Friday, October 1, 2010

First World War to end on Sunday with final payment

Startling story in the Irish Examiner on Wednesday.  Germany has until this week still been paying off First World War reparations.

The First World War “finally draws to a close”, the Examiner says, on Sunday 3rd October, with Germany’s final payment of wartime reparations to the Allies. 

After 92 years, a final payment of €69.1 million payment will discharge the onerous debt, which the paper correctly describes as “the price for one world war and a cause of another”.  For campaigning against the reparations was one of Hitler’s main themes, and it struck a chord with some Germans who wouldn't otherwise have given him the time of day.  See my recent post What was it like at the time?

The reparations were set at the Treaty of Versailles in 1919, as both compensation to France, Britain, and America, and as punishment for the war.  Article 231 of the Treaty (the so-called 'war guilt' clause) declared Germany and its allies responsible for all 'loss and damage' suffered by the Allies during the war and provided the basis for reparations.

John Maynard Keynes was the principal representative of the British Treasury at the Paris Peace Conference. In June 1919 he resigned in protest at the extent of the reparations, and subsequently protested publicly in his book The Economic Consequences of the Peace (1919).

What follows is quoted from the Irish Examiner story. “The initial sum agreed for war damages in 1919 was 226 billion Reichsmarks, a sum later reduced to 132bn. At the time this was the equivalent of around €28bn – the then equivalent of 100 million kilograms of gold.

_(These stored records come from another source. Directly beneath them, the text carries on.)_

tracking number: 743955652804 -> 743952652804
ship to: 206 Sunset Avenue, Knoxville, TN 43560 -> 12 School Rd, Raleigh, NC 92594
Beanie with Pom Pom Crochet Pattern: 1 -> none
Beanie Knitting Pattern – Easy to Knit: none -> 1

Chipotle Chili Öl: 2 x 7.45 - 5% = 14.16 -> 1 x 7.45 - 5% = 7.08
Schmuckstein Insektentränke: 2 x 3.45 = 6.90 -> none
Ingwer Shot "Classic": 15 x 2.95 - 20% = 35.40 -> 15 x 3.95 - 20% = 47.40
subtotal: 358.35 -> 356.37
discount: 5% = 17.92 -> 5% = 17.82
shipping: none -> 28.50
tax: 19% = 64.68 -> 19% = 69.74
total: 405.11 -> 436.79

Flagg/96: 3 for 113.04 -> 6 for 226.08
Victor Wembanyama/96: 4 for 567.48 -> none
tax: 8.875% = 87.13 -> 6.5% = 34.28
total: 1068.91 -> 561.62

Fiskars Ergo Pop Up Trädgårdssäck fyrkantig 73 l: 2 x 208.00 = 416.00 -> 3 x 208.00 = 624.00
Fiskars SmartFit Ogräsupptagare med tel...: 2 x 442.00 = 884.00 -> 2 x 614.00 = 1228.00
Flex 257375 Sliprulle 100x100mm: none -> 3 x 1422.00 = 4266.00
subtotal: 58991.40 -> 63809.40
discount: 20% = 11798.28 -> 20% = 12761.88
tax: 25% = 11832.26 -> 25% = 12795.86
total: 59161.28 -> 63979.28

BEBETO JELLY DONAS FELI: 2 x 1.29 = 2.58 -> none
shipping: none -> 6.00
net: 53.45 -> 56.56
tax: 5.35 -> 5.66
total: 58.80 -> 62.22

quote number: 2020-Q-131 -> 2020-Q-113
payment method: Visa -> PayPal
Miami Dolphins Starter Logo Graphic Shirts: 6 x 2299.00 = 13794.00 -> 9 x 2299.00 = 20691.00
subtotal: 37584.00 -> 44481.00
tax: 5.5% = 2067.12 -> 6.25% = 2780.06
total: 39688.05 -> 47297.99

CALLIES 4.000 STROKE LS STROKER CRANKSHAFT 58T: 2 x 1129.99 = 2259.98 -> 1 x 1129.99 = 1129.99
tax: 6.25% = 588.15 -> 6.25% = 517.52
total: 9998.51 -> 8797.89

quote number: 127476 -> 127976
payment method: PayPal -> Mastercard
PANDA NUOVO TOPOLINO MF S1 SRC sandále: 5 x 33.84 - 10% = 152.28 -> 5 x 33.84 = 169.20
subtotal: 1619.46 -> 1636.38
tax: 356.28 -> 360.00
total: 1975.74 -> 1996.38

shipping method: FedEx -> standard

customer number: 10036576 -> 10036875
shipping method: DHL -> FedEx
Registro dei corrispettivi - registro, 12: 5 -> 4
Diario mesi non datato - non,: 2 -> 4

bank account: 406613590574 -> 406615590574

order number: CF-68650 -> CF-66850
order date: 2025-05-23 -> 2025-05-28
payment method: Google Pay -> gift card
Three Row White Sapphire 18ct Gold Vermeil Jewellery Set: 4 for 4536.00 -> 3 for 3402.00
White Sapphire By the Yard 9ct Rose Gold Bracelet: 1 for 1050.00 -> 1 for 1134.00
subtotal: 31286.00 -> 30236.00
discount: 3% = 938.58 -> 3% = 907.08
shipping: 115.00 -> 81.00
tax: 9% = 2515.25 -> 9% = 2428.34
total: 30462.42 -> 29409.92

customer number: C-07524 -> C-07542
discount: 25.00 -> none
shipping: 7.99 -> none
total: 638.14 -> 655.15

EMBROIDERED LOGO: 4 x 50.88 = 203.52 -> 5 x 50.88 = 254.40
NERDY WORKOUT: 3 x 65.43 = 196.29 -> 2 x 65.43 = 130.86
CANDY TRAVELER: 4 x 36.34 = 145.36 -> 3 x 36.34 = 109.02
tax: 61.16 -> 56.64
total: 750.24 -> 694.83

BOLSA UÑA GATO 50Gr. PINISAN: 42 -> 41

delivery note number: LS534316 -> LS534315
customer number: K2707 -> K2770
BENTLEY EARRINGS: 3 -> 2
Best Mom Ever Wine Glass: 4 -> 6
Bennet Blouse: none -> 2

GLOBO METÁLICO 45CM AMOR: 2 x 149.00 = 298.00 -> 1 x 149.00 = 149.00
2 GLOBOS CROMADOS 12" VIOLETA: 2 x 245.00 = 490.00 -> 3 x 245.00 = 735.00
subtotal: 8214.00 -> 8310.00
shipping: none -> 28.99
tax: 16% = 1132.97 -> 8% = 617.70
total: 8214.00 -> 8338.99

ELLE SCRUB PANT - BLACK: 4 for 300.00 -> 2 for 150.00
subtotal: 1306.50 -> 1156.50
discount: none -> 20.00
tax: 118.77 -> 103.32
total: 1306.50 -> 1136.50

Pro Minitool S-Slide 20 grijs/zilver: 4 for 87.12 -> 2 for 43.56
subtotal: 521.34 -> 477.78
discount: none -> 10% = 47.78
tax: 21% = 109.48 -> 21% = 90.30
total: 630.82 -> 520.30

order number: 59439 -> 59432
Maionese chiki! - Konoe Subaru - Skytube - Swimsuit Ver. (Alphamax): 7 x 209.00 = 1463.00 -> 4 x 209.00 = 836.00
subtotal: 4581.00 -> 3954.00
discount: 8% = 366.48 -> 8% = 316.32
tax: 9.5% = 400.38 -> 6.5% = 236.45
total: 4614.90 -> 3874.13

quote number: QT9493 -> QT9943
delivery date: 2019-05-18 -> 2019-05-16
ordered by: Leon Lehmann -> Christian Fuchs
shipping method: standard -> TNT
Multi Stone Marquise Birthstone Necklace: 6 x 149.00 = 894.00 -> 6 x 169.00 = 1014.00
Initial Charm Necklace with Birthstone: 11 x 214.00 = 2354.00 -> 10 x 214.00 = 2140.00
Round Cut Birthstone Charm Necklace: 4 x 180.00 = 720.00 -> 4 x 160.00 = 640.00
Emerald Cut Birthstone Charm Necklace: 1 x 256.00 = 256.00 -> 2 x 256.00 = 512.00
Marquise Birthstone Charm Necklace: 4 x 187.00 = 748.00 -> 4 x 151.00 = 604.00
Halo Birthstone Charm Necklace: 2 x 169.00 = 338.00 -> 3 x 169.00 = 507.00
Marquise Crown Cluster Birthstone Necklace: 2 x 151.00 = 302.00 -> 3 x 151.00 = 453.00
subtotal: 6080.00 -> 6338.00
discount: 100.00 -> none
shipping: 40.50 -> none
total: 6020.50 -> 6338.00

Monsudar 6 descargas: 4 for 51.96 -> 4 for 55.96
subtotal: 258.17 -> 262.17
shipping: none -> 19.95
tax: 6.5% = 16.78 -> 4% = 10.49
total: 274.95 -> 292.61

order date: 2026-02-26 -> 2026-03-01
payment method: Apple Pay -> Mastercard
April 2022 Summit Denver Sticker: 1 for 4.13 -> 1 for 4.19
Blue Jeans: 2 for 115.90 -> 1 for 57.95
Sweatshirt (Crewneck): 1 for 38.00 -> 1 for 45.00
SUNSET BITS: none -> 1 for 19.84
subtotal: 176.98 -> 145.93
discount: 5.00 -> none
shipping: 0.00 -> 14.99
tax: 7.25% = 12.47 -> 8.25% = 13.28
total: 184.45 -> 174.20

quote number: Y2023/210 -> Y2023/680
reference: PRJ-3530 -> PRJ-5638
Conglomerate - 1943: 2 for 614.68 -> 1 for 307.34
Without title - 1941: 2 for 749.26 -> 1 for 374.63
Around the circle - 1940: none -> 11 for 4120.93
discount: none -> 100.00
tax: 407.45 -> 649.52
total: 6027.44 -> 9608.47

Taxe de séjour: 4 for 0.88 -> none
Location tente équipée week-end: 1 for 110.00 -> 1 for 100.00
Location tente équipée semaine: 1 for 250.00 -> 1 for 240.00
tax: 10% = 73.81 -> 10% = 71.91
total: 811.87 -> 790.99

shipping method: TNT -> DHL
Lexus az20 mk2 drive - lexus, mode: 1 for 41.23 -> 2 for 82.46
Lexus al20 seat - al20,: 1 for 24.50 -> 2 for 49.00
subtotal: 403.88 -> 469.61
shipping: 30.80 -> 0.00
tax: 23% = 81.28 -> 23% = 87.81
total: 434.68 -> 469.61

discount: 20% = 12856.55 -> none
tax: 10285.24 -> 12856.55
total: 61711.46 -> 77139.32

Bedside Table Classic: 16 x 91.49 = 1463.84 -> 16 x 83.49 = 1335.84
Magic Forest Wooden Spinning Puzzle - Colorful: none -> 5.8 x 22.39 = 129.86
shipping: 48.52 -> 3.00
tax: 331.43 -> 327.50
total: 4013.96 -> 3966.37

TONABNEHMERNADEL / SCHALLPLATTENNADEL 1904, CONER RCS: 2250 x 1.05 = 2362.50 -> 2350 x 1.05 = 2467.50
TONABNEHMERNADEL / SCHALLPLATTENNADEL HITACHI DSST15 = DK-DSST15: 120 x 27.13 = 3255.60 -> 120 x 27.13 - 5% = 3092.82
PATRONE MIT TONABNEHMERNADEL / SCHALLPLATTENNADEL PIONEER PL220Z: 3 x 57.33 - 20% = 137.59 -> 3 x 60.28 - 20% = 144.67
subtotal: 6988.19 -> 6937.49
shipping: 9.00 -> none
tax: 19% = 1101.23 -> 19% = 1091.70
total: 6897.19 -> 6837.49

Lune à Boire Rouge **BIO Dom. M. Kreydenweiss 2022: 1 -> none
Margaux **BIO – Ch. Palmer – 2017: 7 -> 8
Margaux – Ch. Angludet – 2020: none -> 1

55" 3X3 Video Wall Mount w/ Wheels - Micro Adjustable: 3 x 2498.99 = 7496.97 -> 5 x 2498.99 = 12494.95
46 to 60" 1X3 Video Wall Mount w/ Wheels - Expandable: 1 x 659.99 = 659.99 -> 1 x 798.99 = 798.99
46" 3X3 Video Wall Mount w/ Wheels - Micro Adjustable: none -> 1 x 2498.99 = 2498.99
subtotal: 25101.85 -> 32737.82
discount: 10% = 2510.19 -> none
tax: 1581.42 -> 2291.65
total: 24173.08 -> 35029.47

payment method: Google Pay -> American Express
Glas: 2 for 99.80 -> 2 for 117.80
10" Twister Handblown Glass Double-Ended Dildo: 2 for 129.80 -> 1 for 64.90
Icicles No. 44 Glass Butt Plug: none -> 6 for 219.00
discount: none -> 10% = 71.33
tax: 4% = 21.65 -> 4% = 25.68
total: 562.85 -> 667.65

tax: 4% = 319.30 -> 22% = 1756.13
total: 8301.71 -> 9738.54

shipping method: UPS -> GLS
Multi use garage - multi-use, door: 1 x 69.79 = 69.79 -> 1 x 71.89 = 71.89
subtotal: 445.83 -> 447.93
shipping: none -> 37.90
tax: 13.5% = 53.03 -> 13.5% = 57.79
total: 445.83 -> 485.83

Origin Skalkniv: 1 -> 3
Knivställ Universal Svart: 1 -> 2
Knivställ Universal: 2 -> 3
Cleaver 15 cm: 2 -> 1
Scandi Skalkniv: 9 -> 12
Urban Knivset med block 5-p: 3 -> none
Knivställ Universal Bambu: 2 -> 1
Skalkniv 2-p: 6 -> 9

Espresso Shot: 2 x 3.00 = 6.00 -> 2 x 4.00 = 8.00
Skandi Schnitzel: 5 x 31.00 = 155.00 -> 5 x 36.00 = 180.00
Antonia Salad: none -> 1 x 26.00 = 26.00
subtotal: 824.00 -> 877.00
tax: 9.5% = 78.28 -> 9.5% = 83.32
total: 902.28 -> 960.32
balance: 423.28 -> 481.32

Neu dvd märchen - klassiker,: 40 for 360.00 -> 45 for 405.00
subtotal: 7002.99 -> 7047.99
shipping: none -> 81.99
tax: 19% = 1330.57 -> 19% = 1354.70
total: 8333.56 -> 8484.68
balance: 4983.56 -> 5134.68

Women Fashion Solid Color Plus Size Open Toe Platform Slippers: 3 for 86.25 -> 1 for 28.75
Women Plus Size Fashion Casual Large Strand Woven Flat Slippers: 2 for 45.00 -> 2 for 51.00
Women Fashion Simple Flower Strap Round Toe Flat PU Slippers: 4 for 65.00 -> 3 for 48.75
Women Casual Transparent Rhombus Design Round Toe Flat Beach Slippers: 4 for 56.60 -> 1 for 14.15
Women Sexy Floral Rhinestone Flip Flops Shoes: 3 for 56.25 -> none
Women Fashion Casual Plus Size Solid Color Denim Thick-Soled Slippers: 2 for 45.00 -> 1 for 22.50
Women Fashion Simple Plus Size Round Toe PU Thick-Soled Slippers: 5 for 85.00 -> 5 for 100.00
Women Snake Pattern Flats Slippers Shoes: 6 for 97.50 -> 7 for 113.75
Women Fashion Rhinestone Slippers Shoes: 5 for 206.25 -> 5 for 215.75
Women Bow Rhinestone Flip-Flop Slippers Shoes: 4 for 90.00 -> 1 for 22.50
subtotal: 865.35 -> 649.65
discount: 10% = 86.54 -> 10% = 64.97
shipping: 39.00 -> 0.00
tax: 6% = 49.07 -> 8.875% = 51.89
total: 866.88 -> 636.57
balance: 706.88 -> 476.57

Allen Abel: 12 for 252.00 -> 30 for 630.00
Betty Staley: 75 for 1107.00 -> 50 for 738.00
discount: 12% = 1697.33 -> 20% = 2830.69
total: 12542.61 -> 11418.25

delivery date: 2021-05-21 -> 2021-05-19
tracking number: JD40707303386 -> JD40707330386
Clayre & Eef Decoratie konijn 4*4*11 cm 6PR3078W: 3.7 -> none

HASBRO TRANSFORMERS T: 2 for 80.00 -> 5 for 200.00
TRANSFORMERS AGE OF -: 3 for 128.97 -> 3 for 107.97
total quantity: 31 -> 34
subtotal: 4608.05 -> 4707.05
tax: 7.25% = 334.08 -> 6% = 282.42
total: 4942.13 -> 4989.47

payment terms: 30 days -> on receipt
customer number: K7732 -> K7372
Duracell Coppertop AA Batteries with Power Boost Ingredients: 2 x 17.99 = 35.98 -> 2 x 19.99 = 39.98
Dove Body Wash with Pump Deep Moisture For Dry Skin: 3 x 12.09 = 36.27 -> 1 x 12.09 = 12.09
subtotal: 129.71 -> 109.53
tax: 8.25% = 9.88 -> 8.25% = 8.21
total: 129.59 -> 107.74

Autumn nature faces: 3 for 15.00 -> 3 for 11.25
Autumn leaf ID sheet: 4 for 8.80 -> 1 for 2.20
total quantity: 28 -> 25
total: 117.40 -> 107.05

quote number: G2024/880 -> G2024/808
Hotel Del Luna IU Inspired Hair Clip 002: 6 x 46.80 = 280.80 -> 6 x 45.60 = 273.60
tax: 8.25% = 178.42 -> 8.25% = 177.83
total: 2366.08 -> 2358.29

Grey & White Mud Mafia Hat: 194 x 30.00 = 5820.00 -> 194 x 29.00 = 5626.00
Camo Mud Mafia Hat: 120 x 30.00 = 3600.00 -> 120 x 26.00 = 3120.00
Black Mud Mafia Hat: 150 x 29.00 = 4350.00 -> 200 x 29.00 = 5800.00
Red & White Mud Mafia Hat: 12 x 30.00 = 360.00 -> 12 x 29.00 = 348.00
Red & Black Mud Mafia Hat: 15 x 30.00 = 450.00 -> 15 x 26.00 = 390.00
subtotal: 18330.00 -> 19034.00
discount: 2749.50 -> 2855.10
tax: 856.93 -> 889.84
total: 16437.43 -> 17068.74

“However, interest on that sum was added to considerably when Hitler rose to power and refused to foot the bill any longer. The Treaty of Versailles settlement is also credited with accelerating the Nazis’ rise to power as it was a substantial roadblock to getting the country back on a sound economic footing as money poured out of the country to finance the debt.

“France, which was on its last legs after the war, pushed hardest for the maximum fiscal punishment for Germany. 

“The Wall Street Crash in 1929 sounded the death knell of the already feeble Weimar Republic and the country sank further and further into debt. Just four years later, Hitler was elected Chancellor of Germany and by the end of the decade, the country was at war again in Europe.

“The reparation debt came back at the end of World War II, and was quickly frozen again when the nation was split into West and East Germany. Following the 1990 reunification, the debt was renewed. 

“Most of the money goes to private individuals, pension funds and corporations holding debenture bonds.”